In total, since the polymer £20 note featuring artist J.M.W. Turner was issued in February 2020, 1.6 billion old banknotes have been returned at a value of £32bn.

Meanwhile, 241 million £50 notes have been returned to the Bank since the plastic version featuring scientist Alan Turing was released in June 2021. Just over £12bn worth of these old notes have been returned to the Bank.

In total, £44bn worth of old £20 and £50 notes have been returned to the Bank since the polymer versions entered circulation.

The Bank of England said the number of banknotes returned to it “is broadly in-line” with its expectations.

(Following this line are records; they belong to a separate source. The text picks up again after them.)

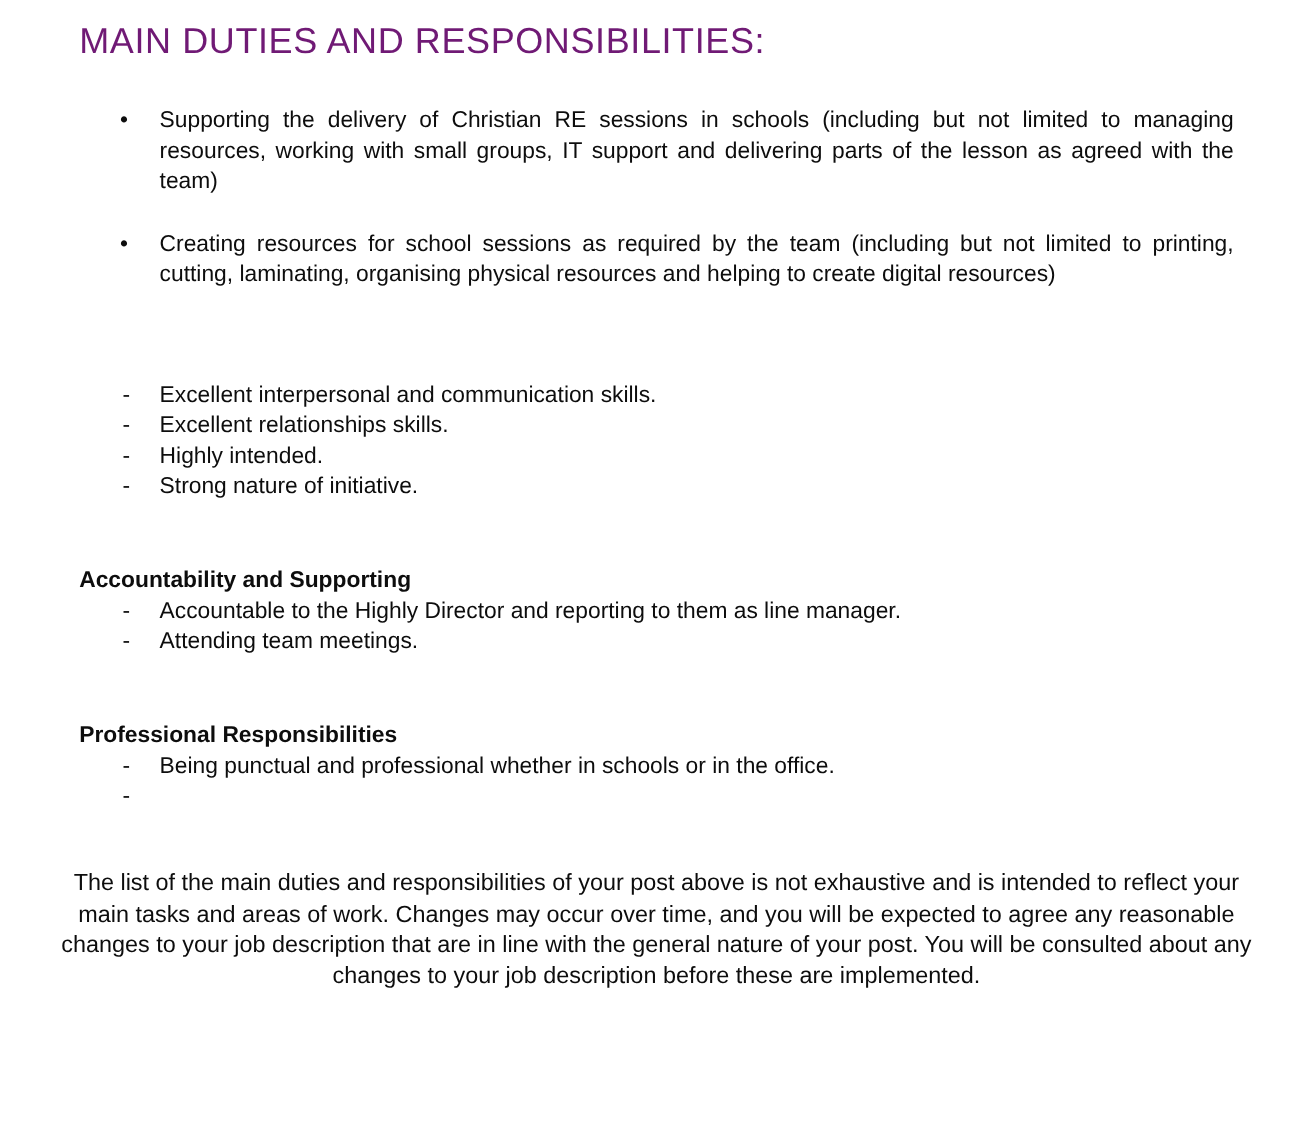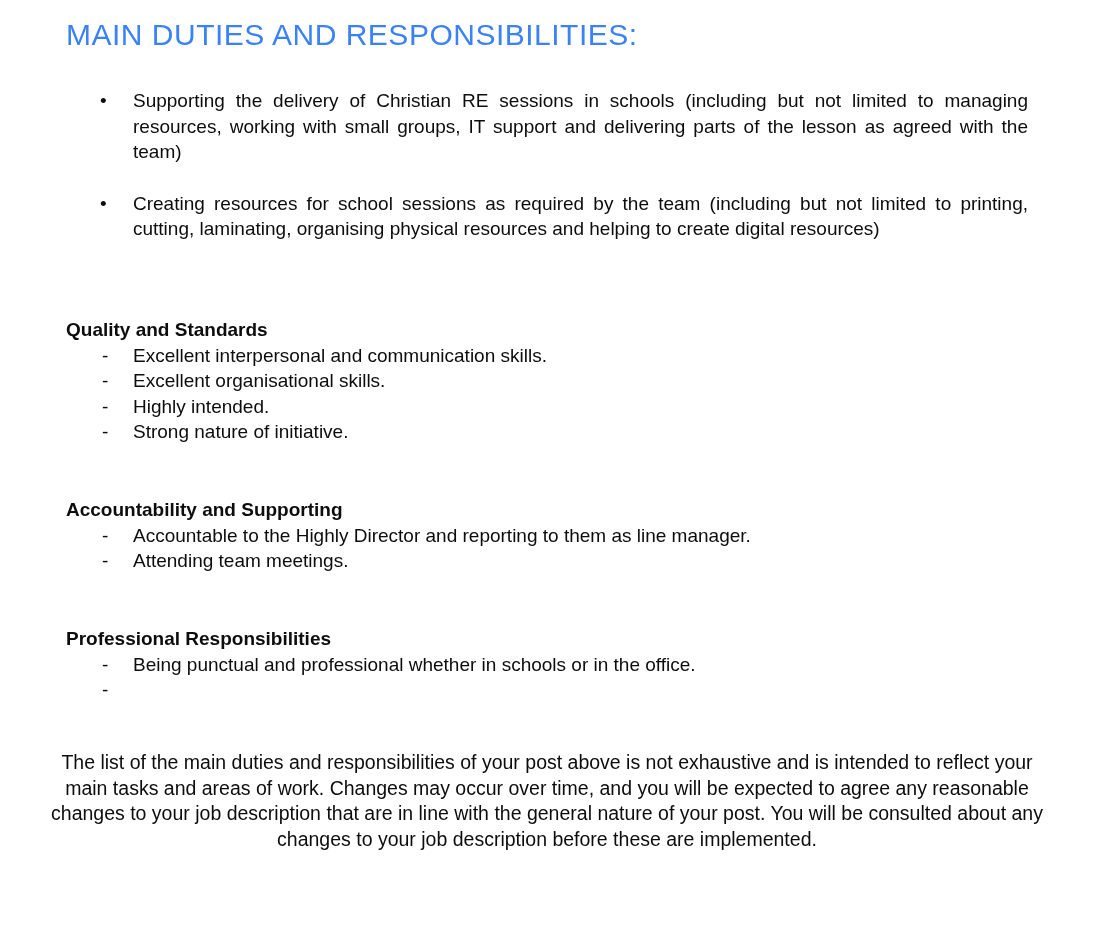--- a/index.html
+++ b/index.html
@@ -78,43 +78,42 @@
     text-align: center;
     font-size: 19.5px;
     line-height: 25.5px;
   }
 </style>
 </head>
 <body>
 
 <div class="page">
 
-  <h1 class="doc-heading" style="color: #3b82f6;">MAIN DUTIES AND RESPONSIBILITIES:</h1>
+  <h1 class="doc-heading" style="color: #701a75;">MAIN DUTIES AND RESPONSIBILITIES:</h1>
 
   <ul class="bullet-list">
     <li>
       <span class="bullet-glyph">•</span>
       <span>Supporting the delivery of Christian RE sessions in schools (including but not limited to managing resources, working with small groups, IT support and delivering parts of the lesson as agreed with the team)</span>
     </li>
     <li>
       <span class="bullet-glyph">•</span>
       <span>Creating resources for school sessions as required by the team (including but not limited to printing, cutting, laminating, organising physical resources and helping to create digital resources)</span>
     </li>
   </ul>
 
   <div class="section first-section">
-    <p class="section-title">Quality and Standards</p>
     <ul class="dash-list">
       <li>
         <span class="dash-glyph">-</span>
         <span>Excellent interpersonal and communication skills.</span>
       </li>
       <li>
         <span class="dash-glyph">-</span>
-        <span>Excellent organisational skills.</span>
+        <span>Excellent relationships skills.</span>
       </li>
       <li>
         <span class="dash-glyph">-</span>
         <span>Highly intended.</span>
       </li>
       <li>
         <span class="dash-glyph">-</span>
         <span>Strong nature of initiative.</span>
       </li>
     </ul>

All denominations – £5, £10, £20 and £50 are now printed on polymer which is more durable and harder to counterfeit.

What to do if you have an old, paper £20 or £50 note

Following the 30 September deadline to spend or swap old, paper notes, anyone with a £20 or £50 note can deposit them into their respective bank accounts.

The Post Office may accept withdrawn notes as a deposit into any bank account accessed via them, and you may be able to exchange certain withdrawn paper banknotes for polymer notes at a limited number of Post Office branches, though it has a £300 limit.

The BoE will continue to exchange all genuine withdrawn notes and said there is no expiry on the period in which it will exchange them.

You can attend in person at the premises in London between 9:30am to 3pm Monday to Friday. However, it warned it is experiencing “extremely high demand” so there may be long queues and waiting times. For those who arrive after midday, the Bank said it may possibly reach capacity, so you may not be served before it closes.

Be prepared for bag searches, and liquids, bikes, scooters and motor cycle or bike helmets are also not allowed in the building. If you’ve come with others, they’ll need to wait outside.

The Bank wrote: “Unless you require your banknotes immediately, we would suggest sending your banknotes via the post, however, given our volumes the wait time for your payment may be in excess of 30 days.

Here, banknotes can be sent to Dept NEX, Bank of England, Threadneedle Street, London EC2R 8AH.

You’ll need to complete a postal exchange form together with your notes and photocopies (not originals) of ID (one photo ID and one proof of address) for an exchange. This includes passport, driving licence, utility bill, bank statement, etc. You can see the full list on the Bank of England’s exchanging old banknotes page.

This is at your own risk so the Bank recommends taking “appropriate measures to insure against loss or theft”.

Money can then be paid into a bank account or cheque. It won’t send banknotes overseas but you can supply the BIC/SWIFT code and IBAN or account number for payments to overseas bank accounts.